Quant aux étrangers, ils furent des centaines à participer à la Commune et, fait unique dans l’histoire mondiale, plusieurs d’entre eux occupèrent des postes de direction : les meilleurs généraux étaient polonais (Dombrowski et Wroblewski) et le ministre du Travail fut un Juif hongrois, ouvrier bijoutier, Léo Frankel. Il avait été élu au conseil général de la Commune suivant les recommandations ci-après de la commission des élections : "Considérant que le drapeau de la Commune est celui de la République universelle ; considérant que toute cité a le droit de donner le titre de citoyen aux étrangers qui la servent (...), la commission est d’avis que les étrangers peuvent être admis, et vous propose l’admission du citoyen Frankel." Le citoyen Frankel n’aurait pas eu cet honneur sous le règne du "socialiste" Jospin...
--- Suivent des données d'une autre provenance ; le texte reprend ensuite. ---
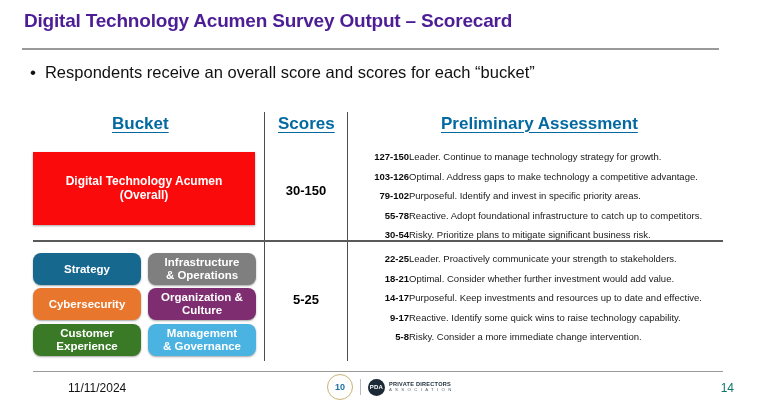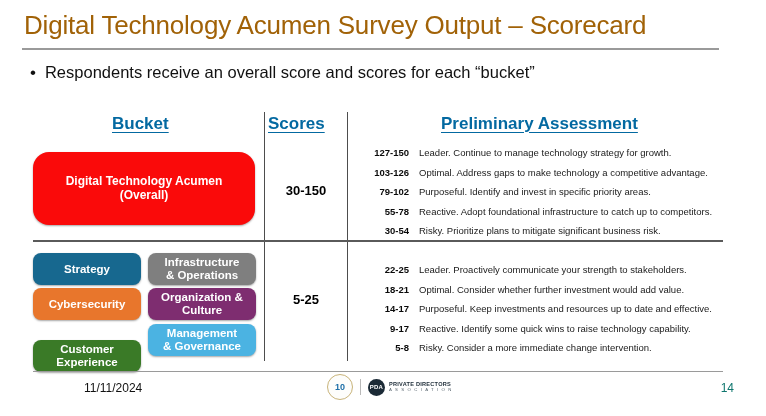--- a/index.html
+++ b/index.html
@@ -17,24 +17,24 @@
     height: 416px;
     background: #ffffff;
     overflow: hidden;
   }
 
   
   .slide-title {
     position: absolute;
     left: 24px;
     top: 10px;
-    font-size: 26px;
-    font-weight: 400;
+    font-size: 19px;
+    font-weight: 700;
     letter-spacing: -0.2px;
-    color: #a16207;
+    color: #4c1d95;
     white-space: nowrap;
   }
   .title-rule {
     position: absolute;
     left: 22px;
     top: 48px;
     width: 697px;
     height: 2px;
     background: #9a9a9a;
   }
@@ -63,21 +63,21 @@
   .col-head {
     position: absolute;
     font-size: 17px;
     font-weight: bold;
     text-decoration: underline;
     text-underline-offset: 3px;
     color: #0369a1;
     white-space: nowrap;
   }
   #head-bucket   { left: 112px; top: 114px; }
-  #head-scores   { left: 268px; top: 114px; }
+  #head-scores   { left: 278px; top: 114px; }
   #head-assess   { left: 441px; top: 114px; }
 
   .vline {
     position: absolute;
     width: 1.4px;
     background: #4d4d4d;
   }
   #vline-1 { left: 264px; top: 112px; height: 249px; }
   #vline-2 { left: 347px; top: 112px; height: 249px; }
 
@@ -102,31 +102,31 @@
     box-sizing: border-box;
     box-shadow: 0 1px 2px rgba(0,0,0,0.35);
   }
   #pill-overall {
     left: 33px;
     top: 152px;
     width: 222px;
     height: 73px;
     background: #fa0a0a;
     font-size: 12px;
-    border-radius: 16px;
+    border-radius: 0;
   }
   .pill-small {
     width: 108px;
     height: 32px;
     font-size: 11.5px;
     border-radius: 8px;
   }
   #pill-strategy      { left: 33px;  top: 253px; background: #17688f; }
   #pill-cyber         { left: 33px;  top: 288px; background: #e8762c; }
-  #pill-customer      { left: 33px;  top: 340px; background: #3a7a27; }
+  #pill-customer      { left: 33px;  top: 324px; background: #3a7a27; }
   #pill-infra         { left: 148px; top: 253px; background: #7f7f7f; }
   #pill-org           { left: 148px; top: 288px; background: #7e2d70; }
   #pill-mgmt          { left: 148px; top: 324px; background: #4bb3e2; }
 
   
   .score-val {
     position: absolute;
     font-size: 13px;
     font-weight: bold;
     color: #000;
@@ -137,54 +137,53 @@
   }
   #score-overall { top: 183px; }
   #score-bucket  { top: 292px; }
 
   
   .assess-list {
     position: absolute;
     left: 356px;
   }
   #assess-overall { top: 147px; }
-  #assess-bucket  { top: 264px; }
+  #assess-bucket  { top: 249px; }
 
   .assess-row {
     display: flex;
-    align-items: flex-start;
+    align-items: center;
     height: 19.5px;
   }
   .assess-range {
     width: 53px;
     text-align: right;
     font-size: 9.5px;
     font-weight: bold;
     color: #0a0a0a;
     flex: 0 0 53px;
   }
   .assess-text {
-    margin-left: 10px;
     font-size: 9.5px;
     color: #1a1a1a;
     white-space: nowrap;
   }
 
   
   .footer-rule {
     position: absolute;
     left: 33px;
     top: 371px;
     width: 690px;
     height: 1.4px;
     background: #9a9a9a;
   }
   .footer-date {
     position: absolute;
-    left: 84px;
+    left: 68px;
     top: 381px;
     font-size: 12px;
     color: #111;
   }
   .footer-page {
     position: absolute;
     right: 32px;
     top: 381px;
     font-size: 12px;
     color: #0f766e;

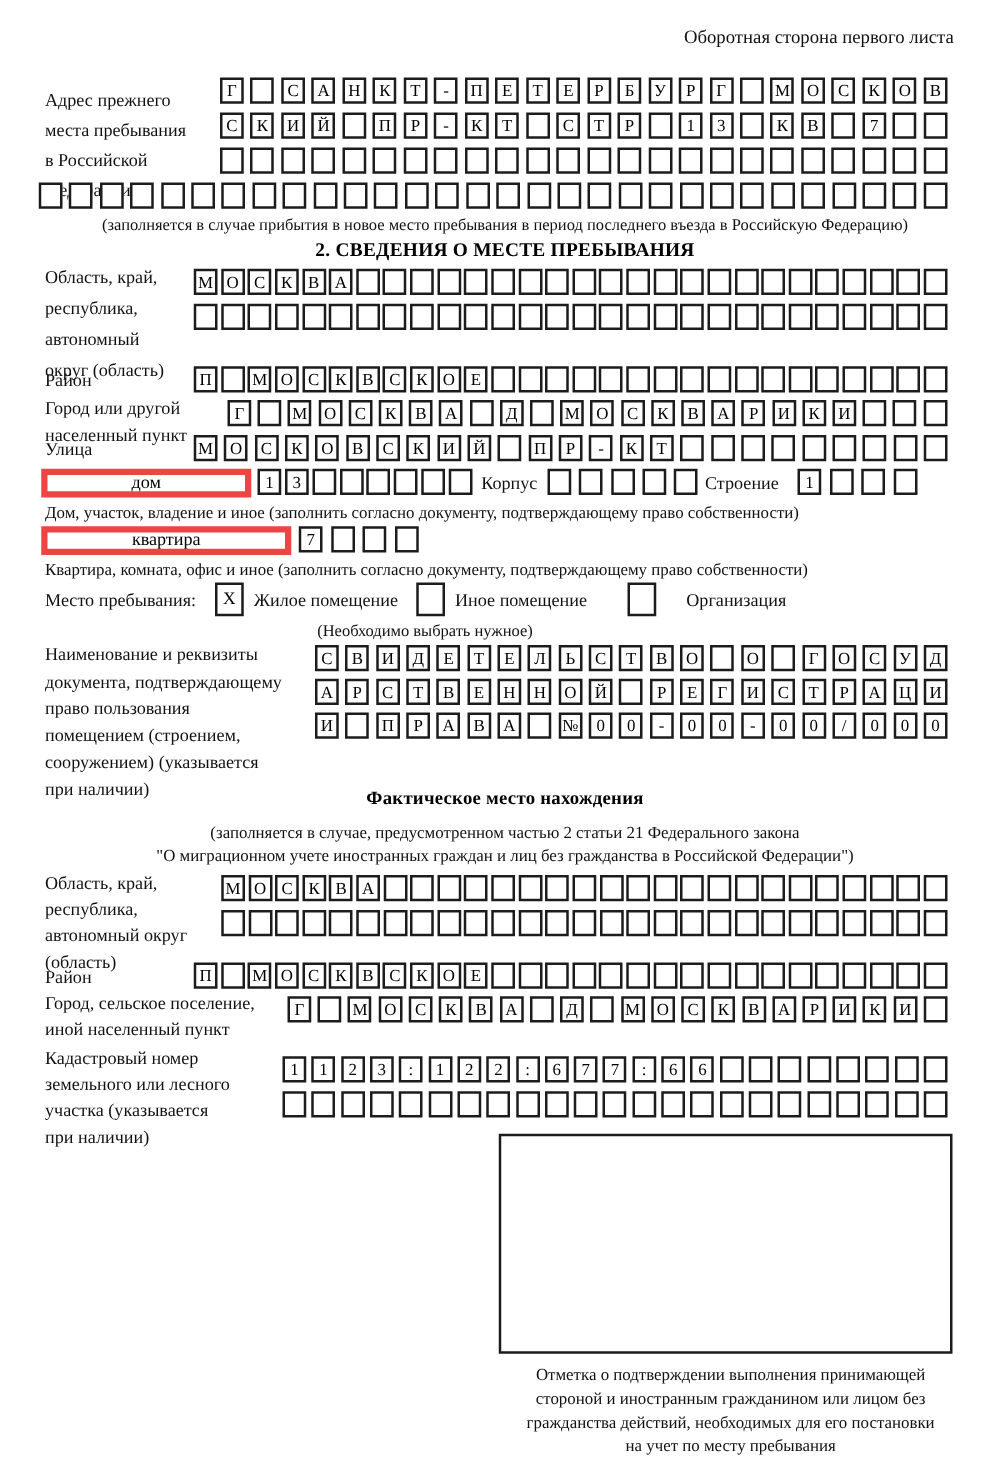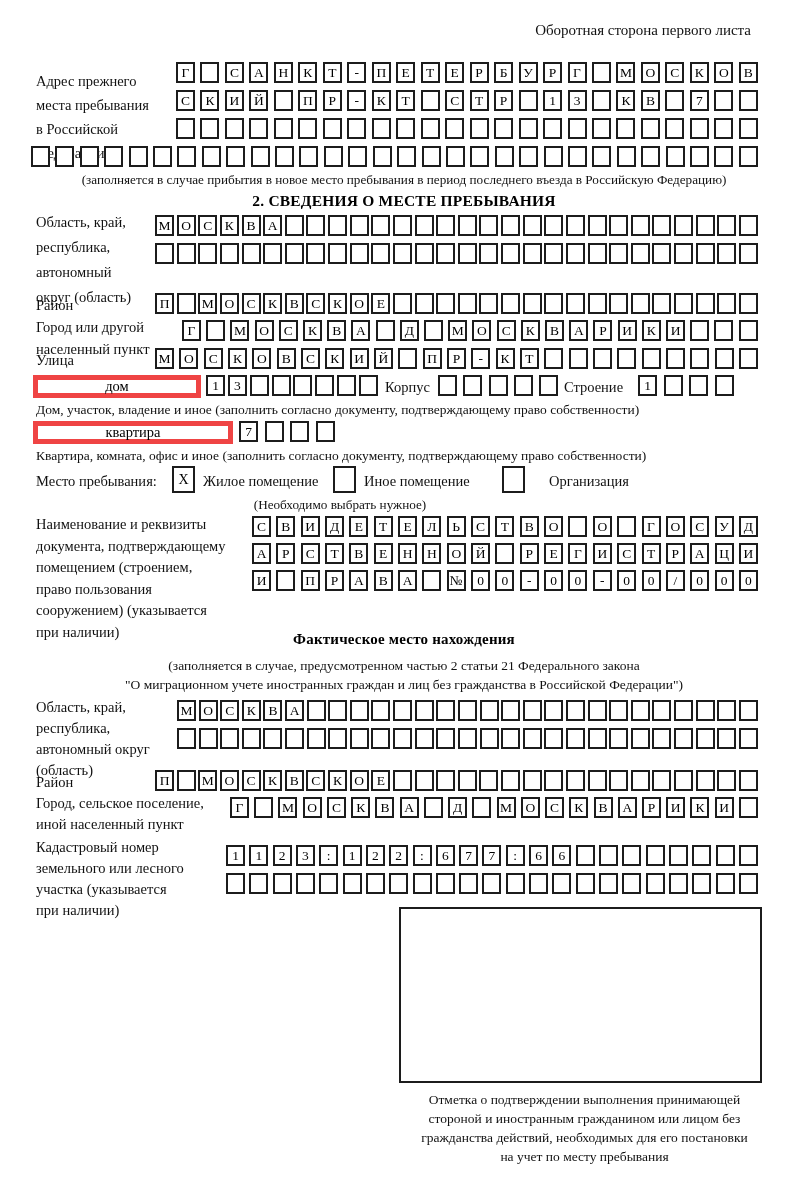--- a/index.html
+++ b/index.html
@@ -36,21 +36,21 @@
     font-size:14px; background:#fff;
   }
   .stamp { border:2px solid #1c1c1c; background:#fff; }
   .lines19 div { line-height:19px; }
 </style>
 </head>
 <body>
 
 <div class="page">
 
-  <div class="abs cap" style="top:22px; right:49px; font-size:15px;">Оборотная сторона первого листа</div>
+  <div class="abs cap" style="top:22px; right:37px; font-size:15px;">Оборотная сторона первого листа</div>
 
   <div class="abs lbl" style="left:36px; top:69px; width:142px;">
       <div>Адрес прежнего</div>
       <div>места пребывания</div>
       <div>в Российской</div>
       <div>Федерации</div>
     </div>
   <div class="abs cellrow" style="left:176px; top:62px; width:582px;">
       <div class="cell">Г</div>
       <div class="cell"></div>
@@ -366,22 +366,22 @@
   <div class="abs lbl" style="left:203px; top:469px;">Жилое помещение</div>
   <div class="abs checkbox" style="left:333px; top:466px;"></div>
   <div class="abs lbl" style="left:364px; top:469px;">Иное помещение</div>
   <div class="abs checkbox" style="left:502px; top:466px;"></div>
   <div class="abs lbl" style="left:549px; top:469px;">Организация</div>
   <div class="abs cap center" style="left:36px; top:497px; width:600px;">(Необходимо выбрать нужное)</div>
 
   <div class="abs lbl" style="left:36px; top:514px; line-height:21.5px;">
       <div>Наименование и реквизиты</div>
       <div>документа, подтверждающему</div>
+      <div>право пользования</div>
       <div>помещением (строением,</div>
-      <div>право пользования</div>
       <div>сооружением) (указывается</div>
       <div>при наличии)</div>
     </div>
   <div class="abs cellrow" style="left:252px; top:516px; width:506px;">
       <div class="cell">С</div>
       <div class="cell">В</div>
       <div class="cell">И</div>
       <div class="cell">Д</div>
       <div class="cell">Е</div>
       <div class="cell">Т</div>

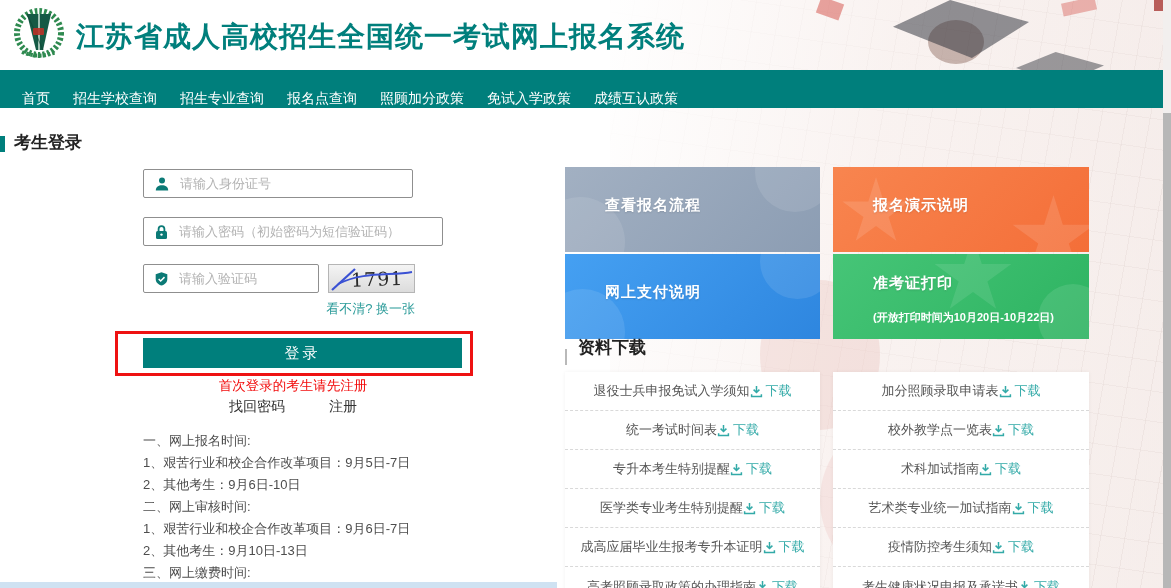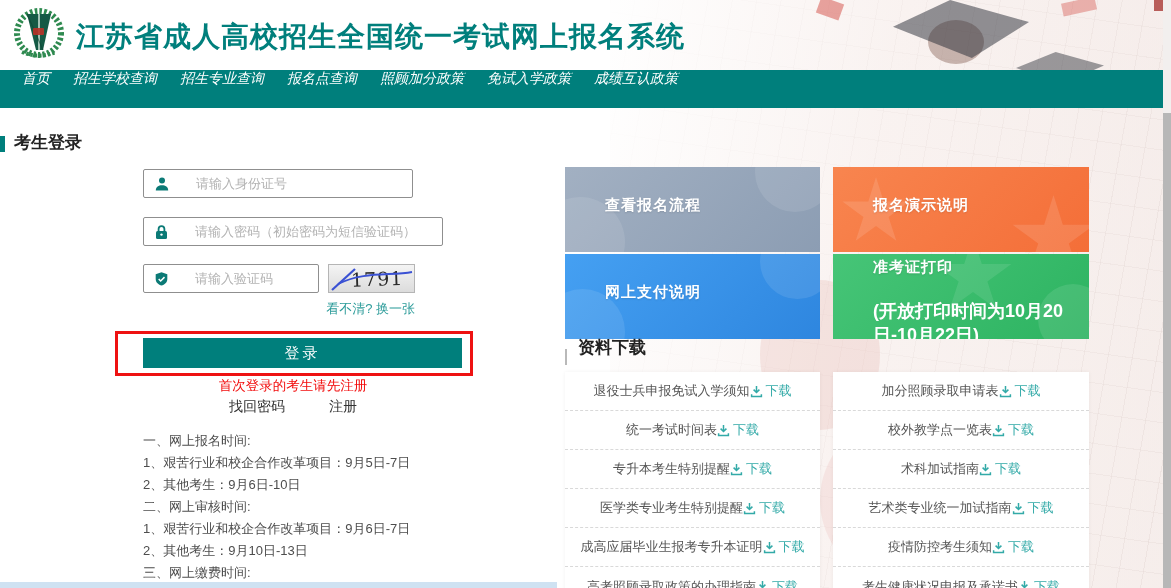--- a/index.html
+++ b/index.html
@@ -24,31 +24,31 @@
   .tassel-3 { left:1154px; top:0; width:17px; height:11px; opacity:.7; background:#9e1f1d; }
   .blob { position:absolute; border-radius:50%; background:#e6b3ab; opacity:.28; }
 
   
   .header { position:absolute; left:0; top:0; width:1171px; height:70px; }
   .logo { position:absolute; left:12px; top:5px; width:54px; height:56px; }
   .site-title { position:absolute; left:76px; top:18px; font-size:28px; font-weight:bold; color:#007f7c; letter-spacing:1px; }
 
   
   .nav { position:absolute; left:0; top:70px; width:1163px; height:38px; background:#007f7c;
-         display:flex; align-items:flex-start; gap:23px; padding-left:22px;font-style:italic; }
+         display:flex; align-items:flex-end; gap:23px; padding-left:22px; }
   .nav a { color:#ffffff; font-size:14px; text-decoration:none; white-space:nowrap; cursor:pointer; }
 
   
   .sec-login-bar { position:absolute; left:0; top:136px; width:5px; height:16px; background:#007f7c; }
   .sec-login-title { position:absolute; left:14px; top:131px; font-size:17px; font-weight:bold; color:#222; }
 
   
   .form { position:absolute; left:143px; top:169px; width:300px; }
   .inp { position:absolute; height:29px; background:#fff; border:1px solid #8f8f8f; border-radius:2px;
-         display:flex; align-items:center; padding-left:10px; gap:26px; }
+         display:flex; align-items:center; padding-left:10px; gap:10px; }
   .inp-id   { left:0; top:0;  width:270px; }
   .inp-pass { left:0; top:48px; width:300px; }
   .inp-cap  { left:0; top:95px; width:176px; }
   .inp input { border:none; outline:none; flex:1; font-size:13px; color:#333; background:transparent; min-width:0;
                font-family:"Liberation Sans","DejaVu Sans",sans-serif; }
   .inp input::placeholder { color:#b3b3b3; }
   .captcha { position:absolute; left:185px; top:95px; width:87px; height:29px; border:1px solid #b5b5b5;
              background:linear-gradient(180deg,#f4f4f4,#dcdcdc); cursor:pointer; }
   .cap-refresh { position:absolute; left:130px; top:131px; width:142px; text-align:right;
                  font-size:13px; color:#2b9b99; cursor:pointer; }
@@ -62,22 +62,22 @@
   .notice { position:absolute; left:0; top:261px; width:420px; color:#4d4d4d; font-size:13px; line-height:22px; }
 
   
   .card { position:absolute; width:255px; height:85px; overflow:hidden; color:#fff; cursor:pointer; }
   .card .t { position:absolute; left:40px; top:29px; font-size:15px; font-weight:bold; letter-spacing:1px;
              text-shadow:0 1px 2px rgba(0,0,0,.12); }
   .card-flow { left:565px; top:167px; background:linear-gradient(135deg,#a2b0c2,#8c9db3); }
   .card-demo { left:833px; top:167px; width:256px; background:linear-gradient(135deg,#f8854f,#f46e38); }
   .card-pay  { left:565px; top:254px; background:linear-gradient(135deg,#45a0f2,#2e86df); }
   .card-print{ left:833px; top:254px; width:256px; background:linear-gradient(135deg,#46c577,#2db361); }
-  .card-print .t { top:4px; }
-  .card .sub { position:absolute; left:40px; top:45px; font-size:18px; font-weight:bold; }
+  .card-print .t { top:20px; }
+  .card .sub { position:absolute; left:40px; top:56px; font-size:11px; font-weight:bold; }
   .deco-circle { position:absolute; border-radius:50%; background:rgba(255,255,255,.10); }
   .deco-star { position:absolute; background:rgba(255,255,255,.12);
     clip-path:polygon(50% 0%,61% 35%,98% 35%,68% 57%,79% 91%,50% 70%,21% 91%,32% 57%,2% 35%,39% 35%); }
 
   
   .sec-dl-bar { position:absolute; left:565px; top:349px; width:2px; height:16px; background:#b9b9b9; }
   .sec-dl-title { position:absolute; left:578px; top:336px; font-size:17px; font-weight:bold; color:#222; }
   .dl-panel { position:absolute; top:372px; width:255px; height:240px; background:#ffffff; box-shadow:0 0 4px rgba(0,0,0,.05); }
   .dl-left { left:565px; } .dl-right { left:833px; width:256px; }
   .dl-row { height:39px; display:flex; align-items:center; justify-content:center; padding:0 13px;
L’écrasement de la Commune par les armées de Versailles est bien connu : le 21 mai commence la "Semaine sanglante", le plus effroyable massacre pratiqué par un pouvoir aux abois, désireux de se venger et d’écraser pour longtemps la classe ouvrière (plus de 20000 morts, des milliers de condamnés et déportés outre-mer).
Faiblesses et leçons
De ces 72 jours, Marx, Engels, Lénine, Trotsky ont tiré de nombreuses leçons. Tous sont d’accord pour souligner les principales faiblesses de la Commune : elle a montré les limites de la spontanéité des masses, leur fantastique essor s’est accompagné d’une tendance à s’arrêter en chemin et à se contenter des premiers succès. C’est malgré lui que le prolétariat parisien s’est retrouvé au pouvoir et, dépourvu de direction révolutionnaire consciente, il a laissé passer toutes les occasions d’écraser son ennemi : ses deux principales erreurs furent de ne pas immédiatement marcher sur Versailles et de vouer un respect sacro-saint à la propriété privée et notamment à la Banque de France (qui finança largement Versailles).
Avec la Commune, Marx s’est vu renforcé dans son idée que l’Etat bourgeois ne se réforme pas mais doit être brisé et remplacé par d’autres institutions. La Commune avait commencé à le faire mais très timidement et les représentants de cet Etat bourgeois à qui les atermoiements de la Commune avaient donné la possibilité de se reconstituer à Versailles, bien que "républicains", ont accompli le pire carnage ouvrier de l’histoire française.
Enfin, ce qui est peut-être la leçon essentielle de la Commune et a été démontré par toutes les expériences révolutionnaires ultérieures : des organisations révolutionnaires bien préparées sont indispensables. Jamais, nulle part, une insurrection populaire spontanée n’est parvenue à renverser le régime capitaliste et à assurer le pouvoir des travailleurs. Si l’existence d’une ou de plusieurs organisations révolutionnaires liées aux masses est nécessaire, le déroulement des révolutions russe, chinoise ou vietnamienne a montré qu’elle n’était pas suffisante pour assurer l’édification d’une société véritablement socialiste autogérée. La nature de l’organisation (démocratique et inspirée par les idéaux de la Commune) est au moins aussi importante que son existence.